BRIDGE, DEVOTION & QUITTING
By Dan Miller
July 20, 2007
Thousands of the country's best bridge players are in Nashville this week.
They're here to compete in the North American Bridge Championship.
Since early childhood -- and even today -- every time I hear any mention of that popular card game, I think of my mother, Frances Miller.
That's a photo of her next to this essay.
I purposely put an "early" photo because -- if she happens to be looking down from somewhere above -- that's probably one of the few photos she would actually approve of me using.
She was quite the bridge player, and would have been good, fun company for all these folks who love the game.
During all the years I was growing up, she and her group(s) would play every week, sometimes more often than that.
They were devoted friends, sisters and competitors.
They'd rotate houses.... and whenever they played at our house we kids knew to stay out of the living room and let the ladies enjoy their evening.
But we'd see and hear them in there, seated around the card table, laughing, sharing desserts, drinking coffee, playing bridge and smoking cigarettes.

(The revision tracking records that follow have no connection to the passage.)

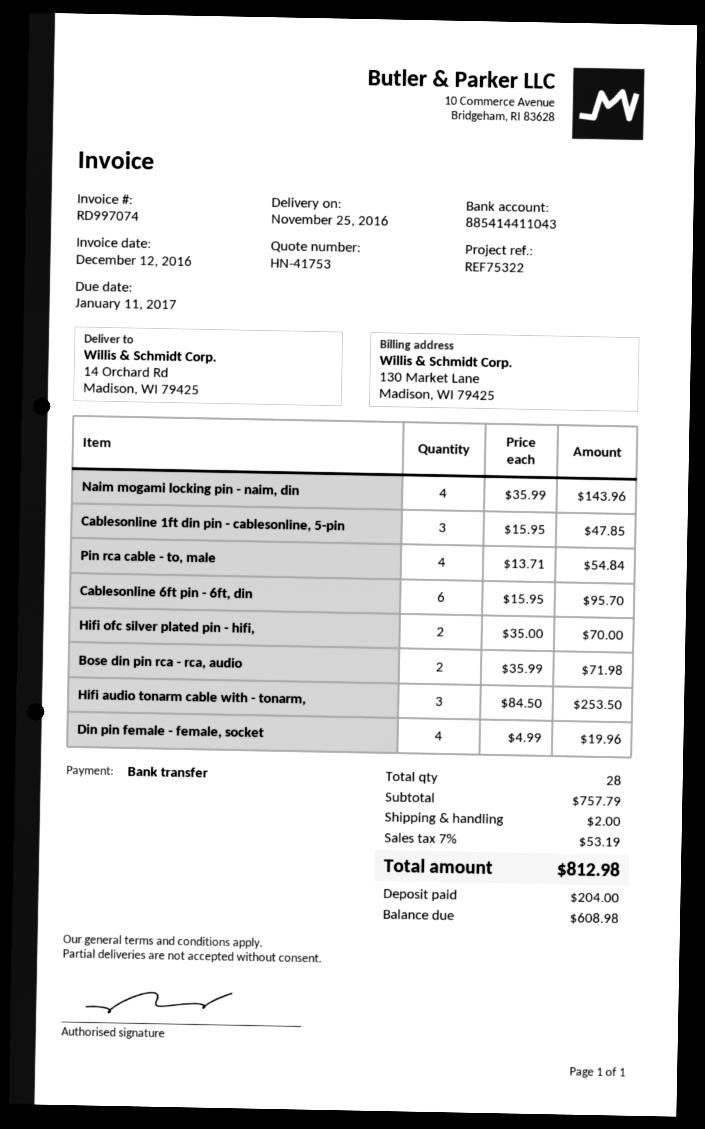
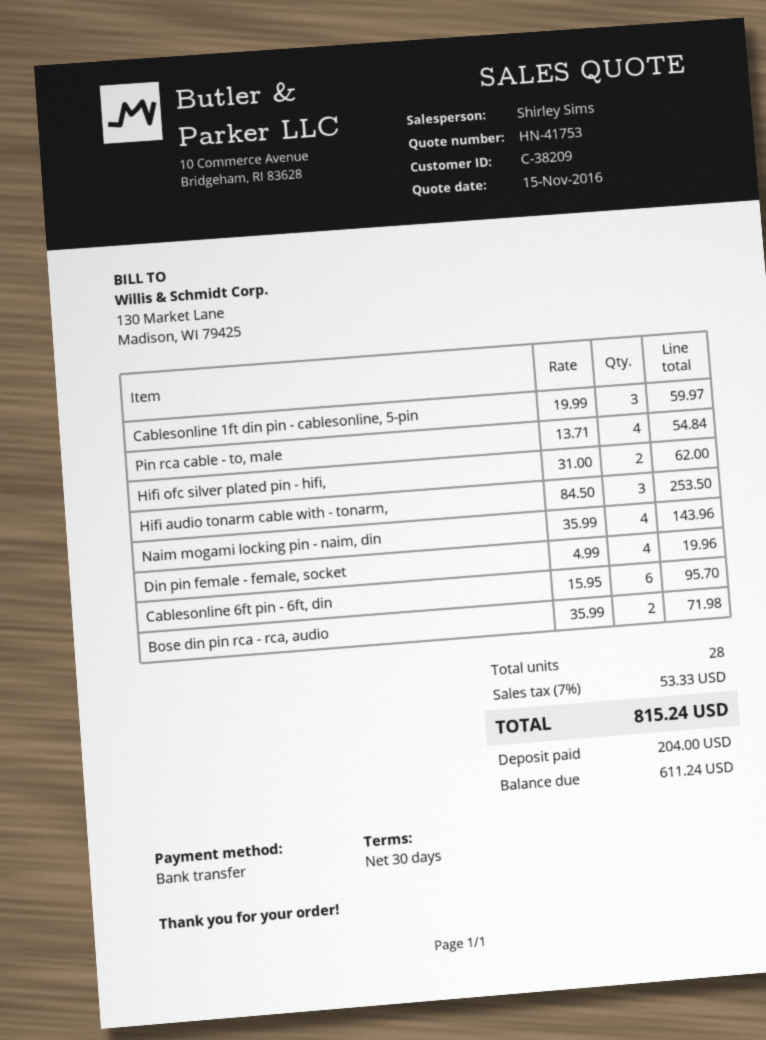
Cablesonline 1ft din pin - cablesonline, 5-pin: 3 x 15.95 = 47.85 -> 3 x 19.99 = 59.97
Hifi ofc silver plated pin - hifi,: 2 x 35.00 = 70.00 -> 2 x 31.00 = 62.00
shipping: 2.00 -> none
tax: 7% = 53.19 -> 7% = 53.33
total: 812.98 -> 815.24
balance: 608.98 -> 611.24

In those days -- the 1950s and 1960s -- it seemed to me that almost every adult I knew smoked cigarettes, including my parents.
I don't have the official statistics, but I'd wager that -- back then -- a higher percentage of adults smoked.
It was not nearly as socially unacceptable and restricted as today.
When my Mother had some health problems, the doctor told her that she could not smoke anymore, at all.
Not only that, he told her she couldn't even be around smokers.
Here's where devotion comes in.
My father, who had been a heavy smoker for probably 40 years, stopped that very day.
Cold turkey.... he stopped.... and never mentioned it again.
He never complained, never indicated that he'd like to have a cigarette....
Never showed any signs of withdrawal.
He just never smoked again.
Anyone who's broken the cigarette habit -- and I'm one of them -- knows that's not always so easy.
And here's the other part of this story.
All those women who played bridge with my mother.... every one of them.... stopped smoking as well.
They simply gave it up.
Their priorities were right.
Giving up cigarettes was much easier than giving up my mother, and those games of bridge.
Yep, that's good old fashioned love and devotion.